Dissertation
LITTÉRATURE, THÉORIE, CUL-DE-SAC
Les rapports entre littérature et théorie sont changeants. C'est surtout au cours des années soixante-dix que la théorie a commencé de s'imposer dans les études littéraires, en relation avec l'ambition de fonder une science de la littérature qui aurait présenté les mêmes garanties de rigueur que la linguistique.

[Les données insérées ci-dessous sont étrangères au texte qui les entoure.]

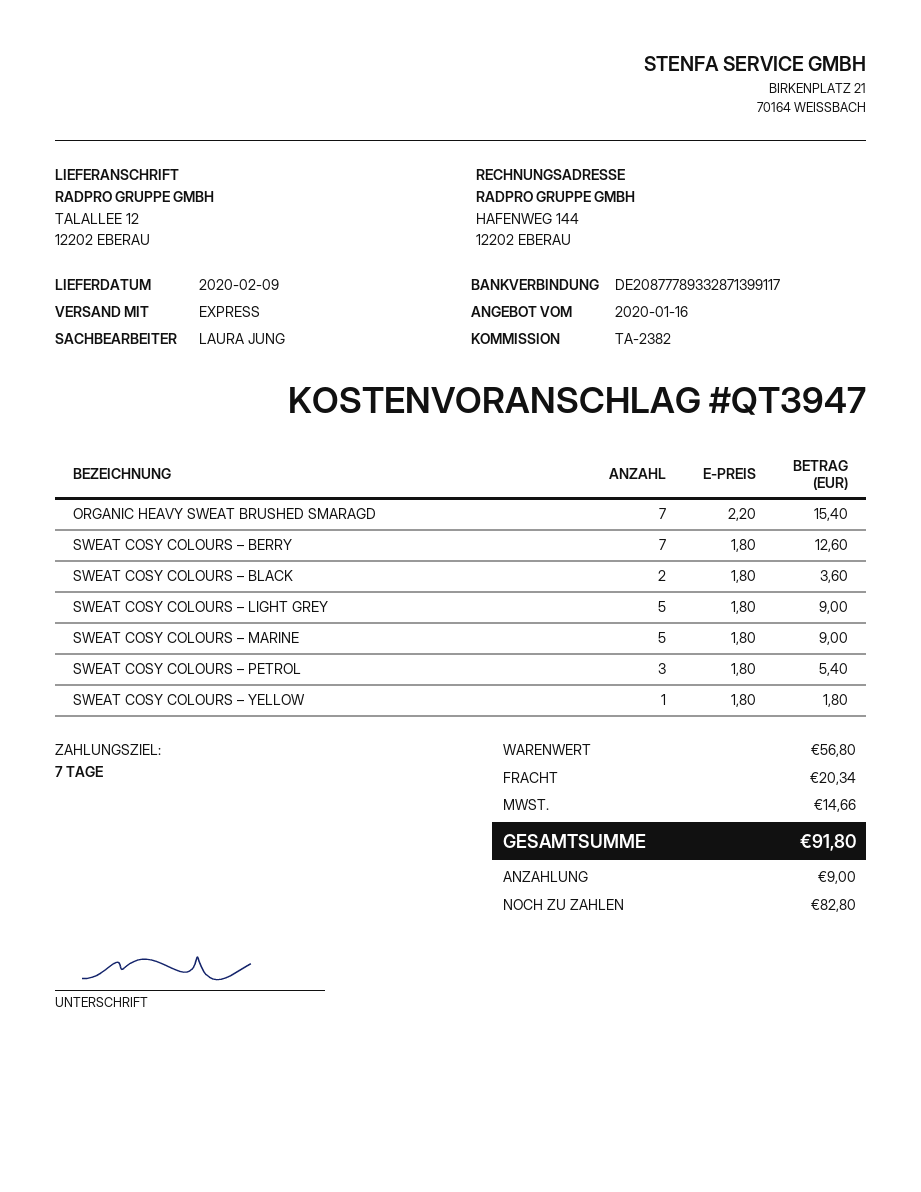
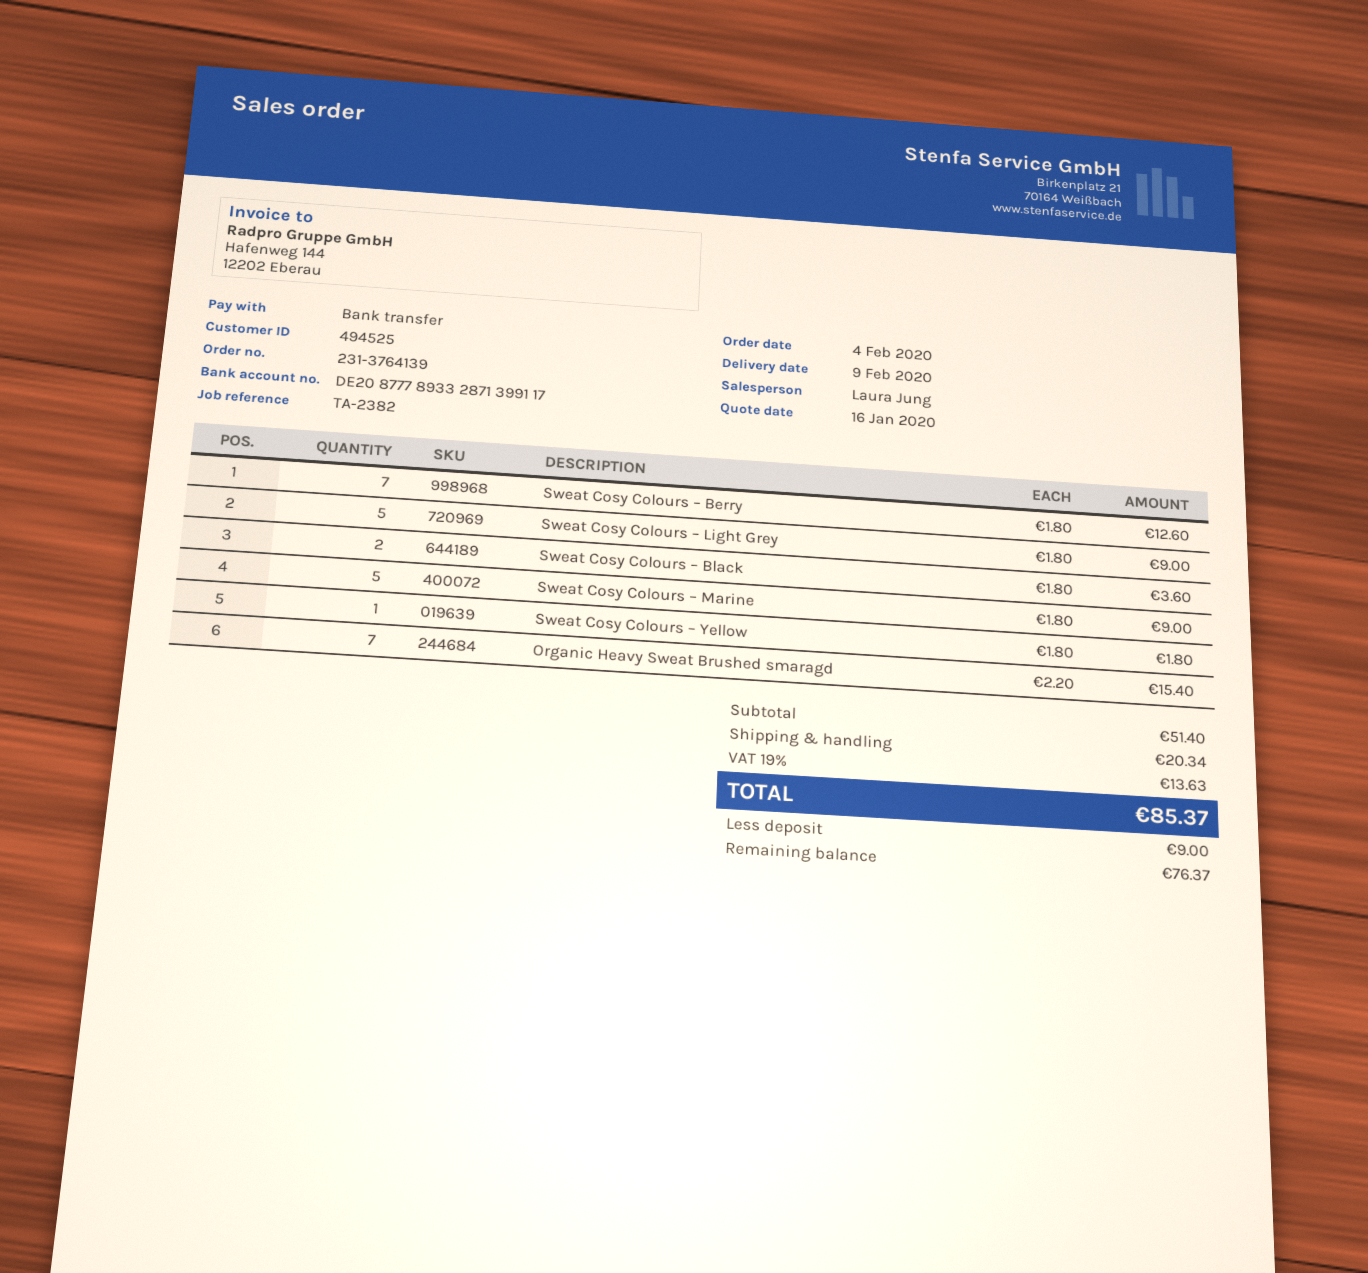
SWEAT COSY COLOURS – PETROL: 3 x 1.80 = 5.40 -> none
subtotal: 56.80 -> 51.40
tax: 14.66 -> 13.63
total: 91.80 -> 85.37
balance: 82.80 -> 76.37

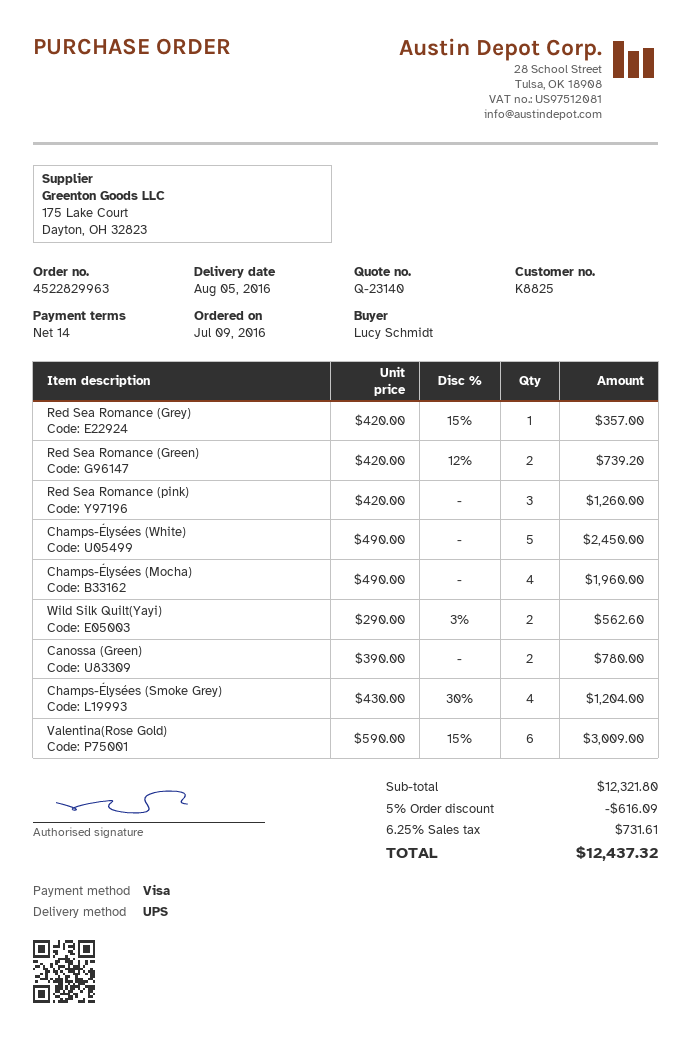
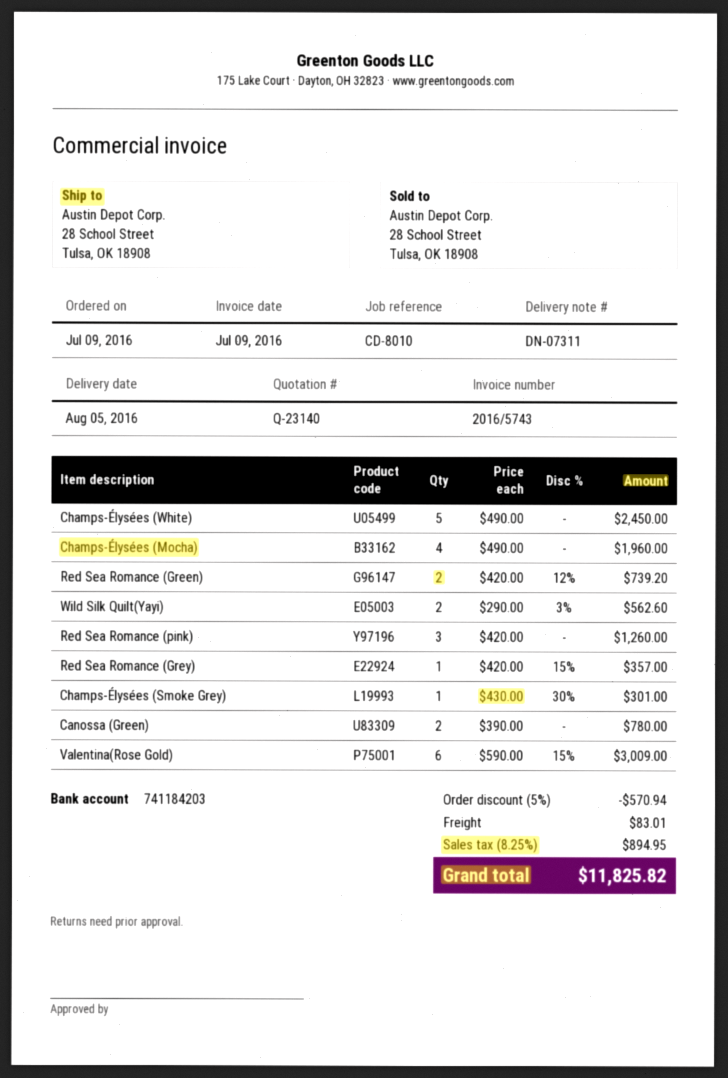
Champs-Élysées (Smoke Grey): 4 x 430.00 - 30% = 1204.00 -> 1 x 430.00 - 30% = 301.00
discount: 5% = 616.09 -> 5% = 570.94
shipping: none -> 83.01
tax: 6.25% = 731.61 -> 8.25% = 894.95
total: 12437.32 -> 11825.82

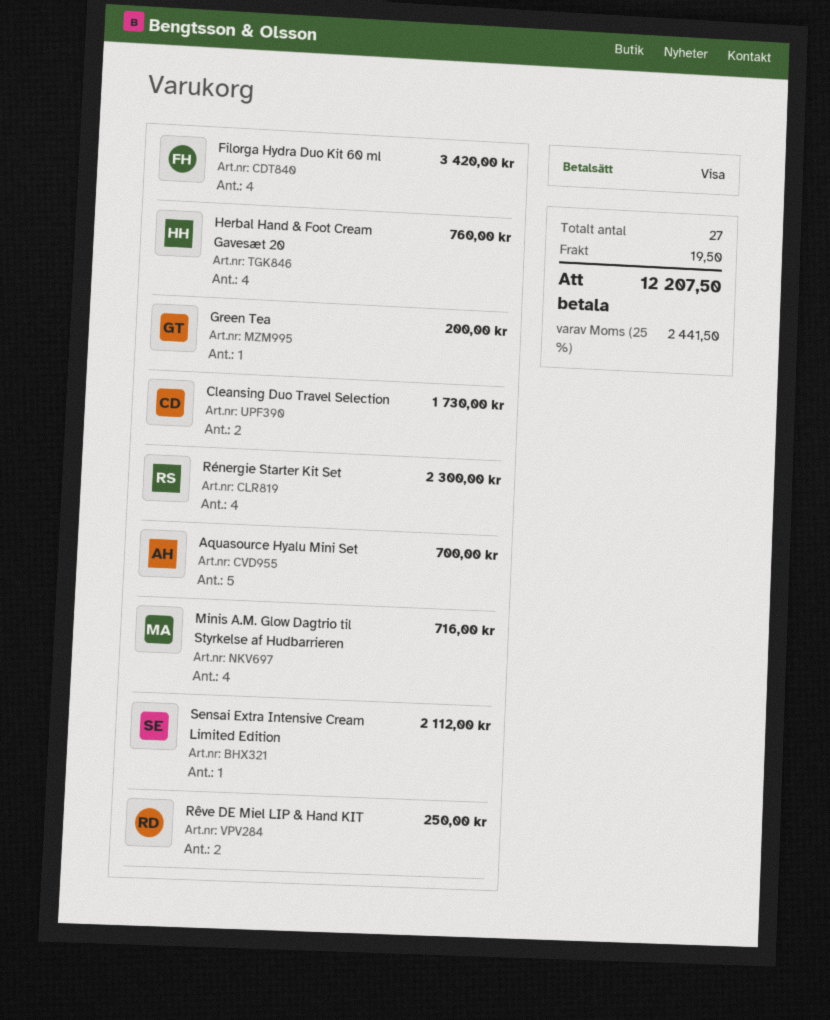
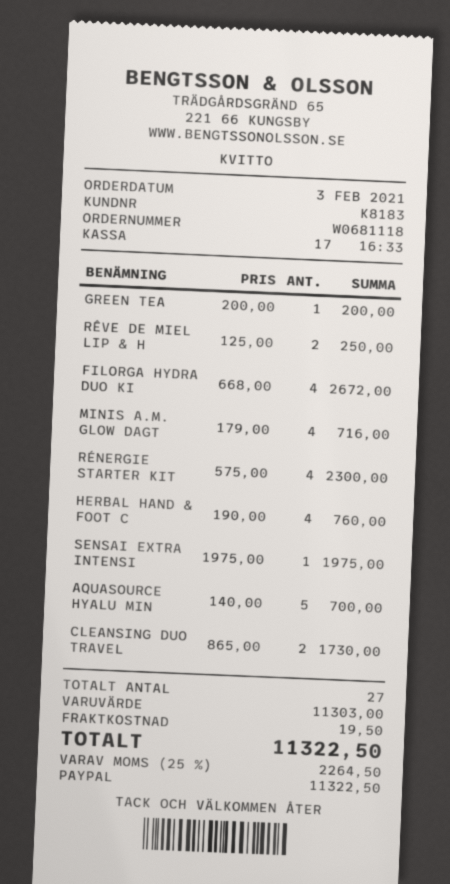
payment method: Visa -> PayPal
Filorga Hydra Duo Kit 60 ml: 4 for 3420.00 -> 4 for 2672.00
Sensai Extra Intensive Cream Limited Edition: 1 for 2112.00 -> 1 for 1975.00
tax: 25% = 2441.50 -> 25% = 2264.50
total: 12207.50 -> 11322.50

D'ailleurs, à cette époque, la théorie littéraire coïncidait à peu près avec ce qu'on appelait la poétique et, grâce à Roland Barthes et à quelques autres, sur la lancée des travaux de Jakobson, de Benveniste et des formalistes russes, elle importait des notions telles que signifiant et signifié, énonciation, métalangage, etc. et les appliquait aux réalités littéraires.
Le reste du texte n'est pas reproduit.